ComplicationsThrombosis/ja, embolism/ja, atherosclerosis/ja, arteriosclerosis/ja
Causes高脂血症, hypertriglyceridemia/ja, hypercholesterolemia/ja

アテロームまたはアテローム性プラークは、動脈壁の内層に異常な物質が蓄積したものである。

この物質は主にマクロファージ細胞、または脂質、カルシウム、および可変量の線維性結合組織を含む残骸から成る。蓄積した物質は動脈壁に腫脹を形成し、動脈の内腔に侵入して狭窄し、血流を制限する。アテロームは動脈硬化症のサブタイプであるアテローム性動脈硬化症病理学的基礎である。

Signs and symptoms

For most people, the first symptoms result from atheroma progression within the heart arteries, most commonly resulting in a heart attack and ensuing debility. The heart arteries are difficult to track because they are small (from about 5 mm down to microscopic), they are hidden deep within the chest and they never stop moving. Additionally, all mass-applied clinical strategies focus on both minimal cost and the overall safety of the procedure. Therefore, existing diagnostic strategies for detecting atheroma and tracking response to treatment have been extremely limited.
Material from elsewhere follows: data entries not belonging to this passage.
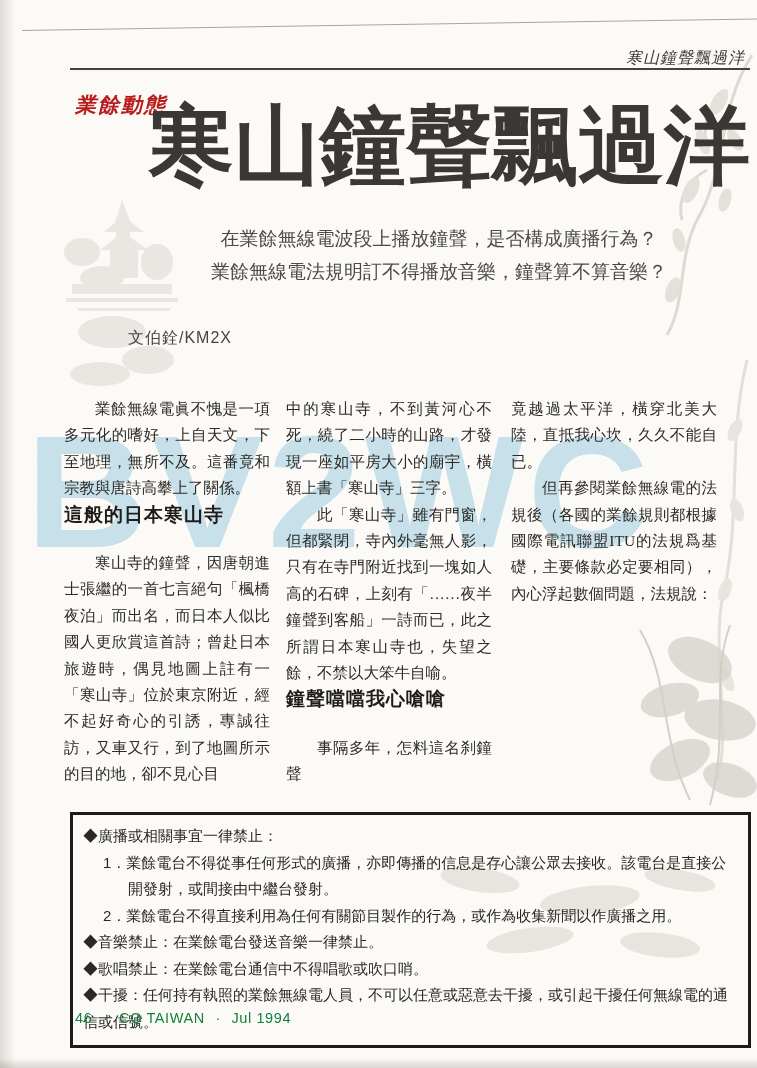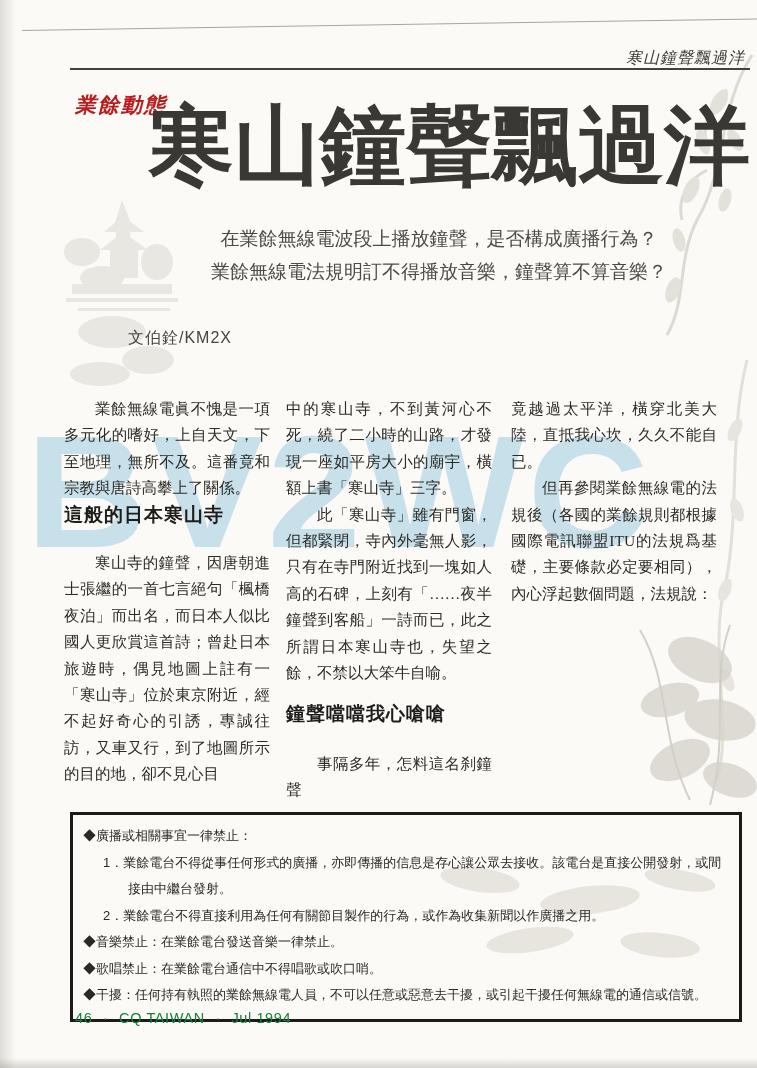--- a/index.html
+++ b/index.html
@@ -27,7 +27,7 @@
   .col p.indent{text-indent:2em;}
   .sec-heading{font-family:"Liberation Sans",sans-serif;font-weight:bold;font-size:19px;color:#1e1d1b;letter-spacing:1px;margin:0;}
   .col-1 .sec-heading{margin-top:0;margin-bottom:22px;}
-  .col-2 .sec-heading{margin-top:16px;margin-bottom:22px;font-family:Liberation Mono, monospace;}
+  .col-2 .sec-heading{margin-top:0;margin-bottom:22px;}
   
   .rules-box{position:absolute;left:70px;top:812px;width:648px;border:3px solid #1c1b19;padding:8px 8px 10px 10px;font-size:13px;line-height:26.5px;color:#2a2927;background:transparent;z-index:2;}
   .rules-box p{margin:0;}

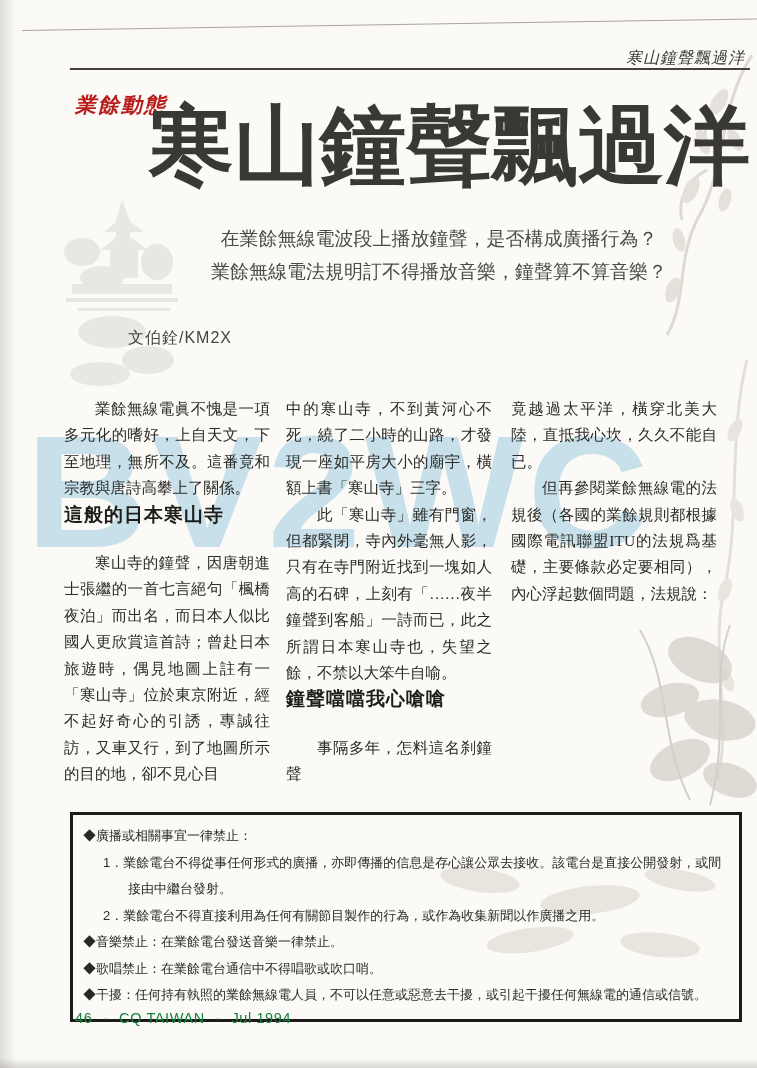--- a/index.html
+++ b/index.html
@@ -29,7 +29,7 @@
   .col-1 .sec-heading{margin-top:0;margin-bottom:22px;}
   .col-2 .sec-heading{margin-top:0;margin-bottom:22px;}
   
-  .rules-box{position:absolute;left:70px;top:812px;width:648px;border:3px solid #1c1b19;padding:8px 8px 10px 10px;font-size:13px;line-height:26.5px;color:#2a2927;background:transparent;z-index:2;}
+  .rules-box{position:absolute;left:70px;top:812px;width:648px;border:3px solid #1c1b19;padding:8px 17px 10px 10px;font-size:15px;line-height:26.5px;color:#2a2927;background:transparent;z-index:2;}
   .rules-box p{margin:0;}
   .box-sub{margin-left:20px !important;padding-left:25px;text-indent:-25px;}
The methods most commonly relied upon, patient symptoms and cardiac stress testing, do not detect any symptoms of the problem until atheromatous disease is very advanced because arteries enlarge, not constrict, in response to increasing atheroma. It is plaque ruptures, producing debris and clots which obstruct blood flow downstream, sometimes also locally (as seen on angiograms), which reduce/stop blood flow. Yet these events occur suddenly and are not revealed in advance by either stress tests

Mechanism

The healthy epicardial coronary artery consists of three layers, the tunica intima, media, and adventitia. Atheroma and changes in the artery wall usually result in small aneurysms (enlargements) just large enough to compensate for the extra wall thickness with no change in the lumen diameter. However, eventually, typically as a result of rupture of vulnerable plaques and clots within the lumen over the plaque, stenosis (narrowing) of the vessel develops in some areas. Less frequently, the artery enlarges so much that a gross aneurysmal enlargement of the artery results. All three results are often observed, at different locations, within the same individual.

Stenosis and closure

Over time, atheromata usually progress in size and thickness and induce the surrounding muscular central region (the media) of the artery to stretch out, which is termed remodeling. Typically, remodeling occurs just enough to compensate for the atheroma's size such that the calibre of the artery opening (lumen) remains unchanged, until about 50% of the artery wall cross-sectional area consists of atheromatous tissue.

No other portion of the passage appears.